What is the nest step in the development of these techniques?

We are developing a lab-fermented version of an FMT that can be grown in industrial fermenters. This will allow us to provide a safer, more cost-effective alternative to FMT for the veterinary channel.

Can the techniques be targeted at specific diseases?

Microbial cocktails can be developed to target various health conditions, ranging from chronic gastrointestinal illness to chronic kidney disease (through supporting renal function) to skin conditions like atopic dermatitis.

How does the microbiota transplant capsule work?

A faecal microbiota transplant works primarily by the principle of competitive exclusion, where more competitive bacterial species take resources – typically food and space – away from less competitive, opportunistic pathogens that have become over-represented due to a lack of competition.

How long does the process take?

We recommend microbiome testing to determine if the dog or cat would benefit from an FMT. Once we receive the sample, we process it and send a report in about seven business days. In many cases, we recommend dietary shifts that can help to better balance the microbiome. If the capsules are ordered, these are typically shipped within two days.

Will the technique save owners money in terms of treatments for digestive and dermatological conditions?

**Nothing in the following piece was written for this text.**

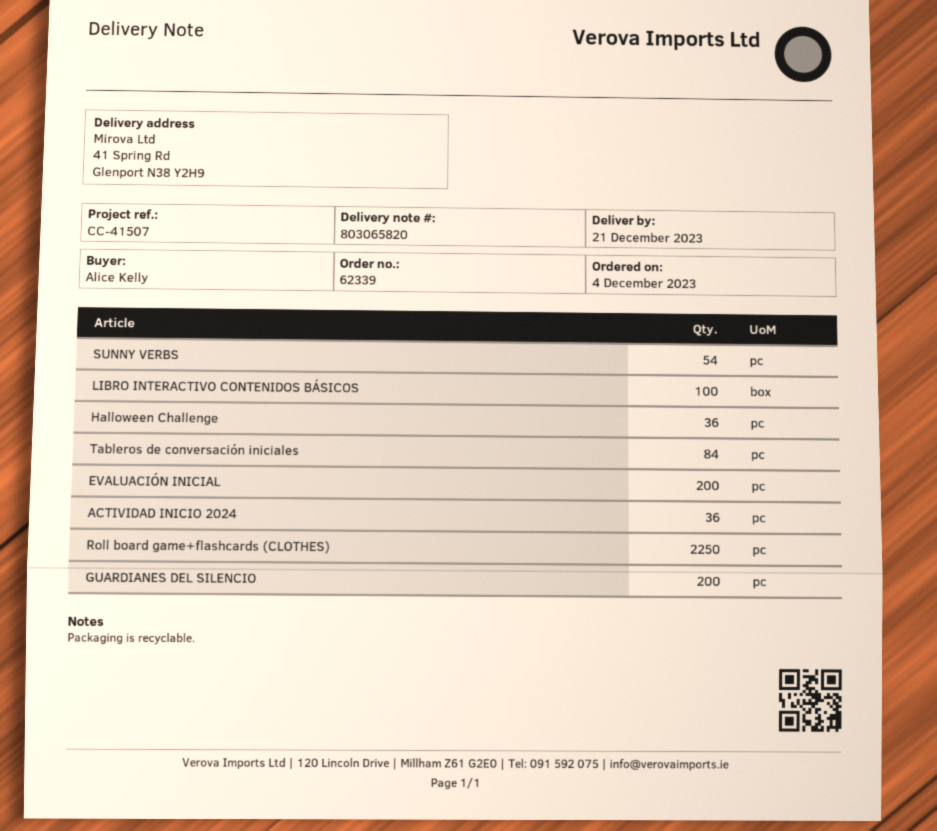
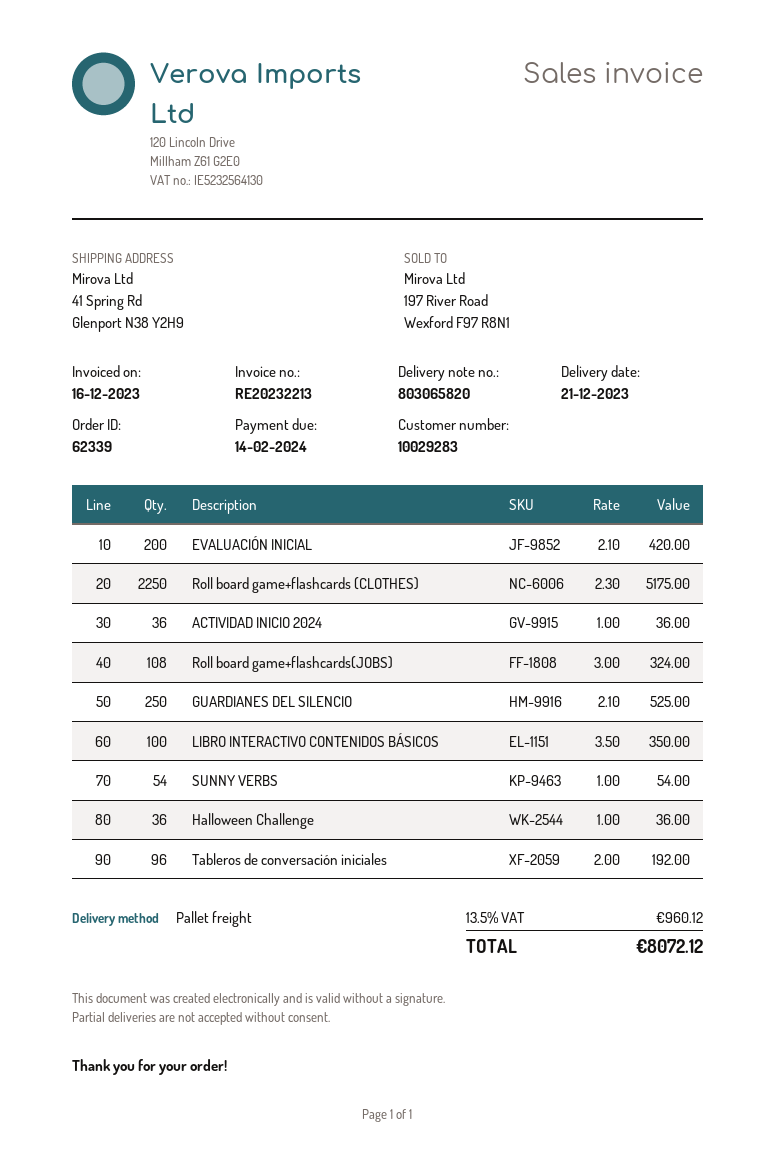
Tableros de conversación iniciales: 84 -> 96
GUARDIANES DEL SILENCIO: 200 -> 250
Roll board game+flashcards(JOBS): none -> 108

While it may be cost saving, we prefer to focus on improved well-being, and hopefully preventing and reducing chronic ailments like diarrhoea, vomiting and itchy, inflamed skin. For those with pets that are missing these organisms, many pet parents are able to reduce medication use and increase the different types of foods that they can tolerate.

Could microbiome-based solutions treat conditions that require antibiotics, like respiratory conditions?

We are currently studying whether the FMT capsules can be used to reduce the duration of antibiotic usage. Microbiome-based solutions are also useful for oral health, which has the potential to improve both respiratory conditions and digestive conditions.

Do you think microbiome-based solutions will be able to entirely replace antibiotics in the future?

Microbiome-based solutions such as FMT have great promise to reduce the amount of antibiotic usage. In the future, therapies such as bacteriophages that target specific organisms are very promising for antibiotic replacement.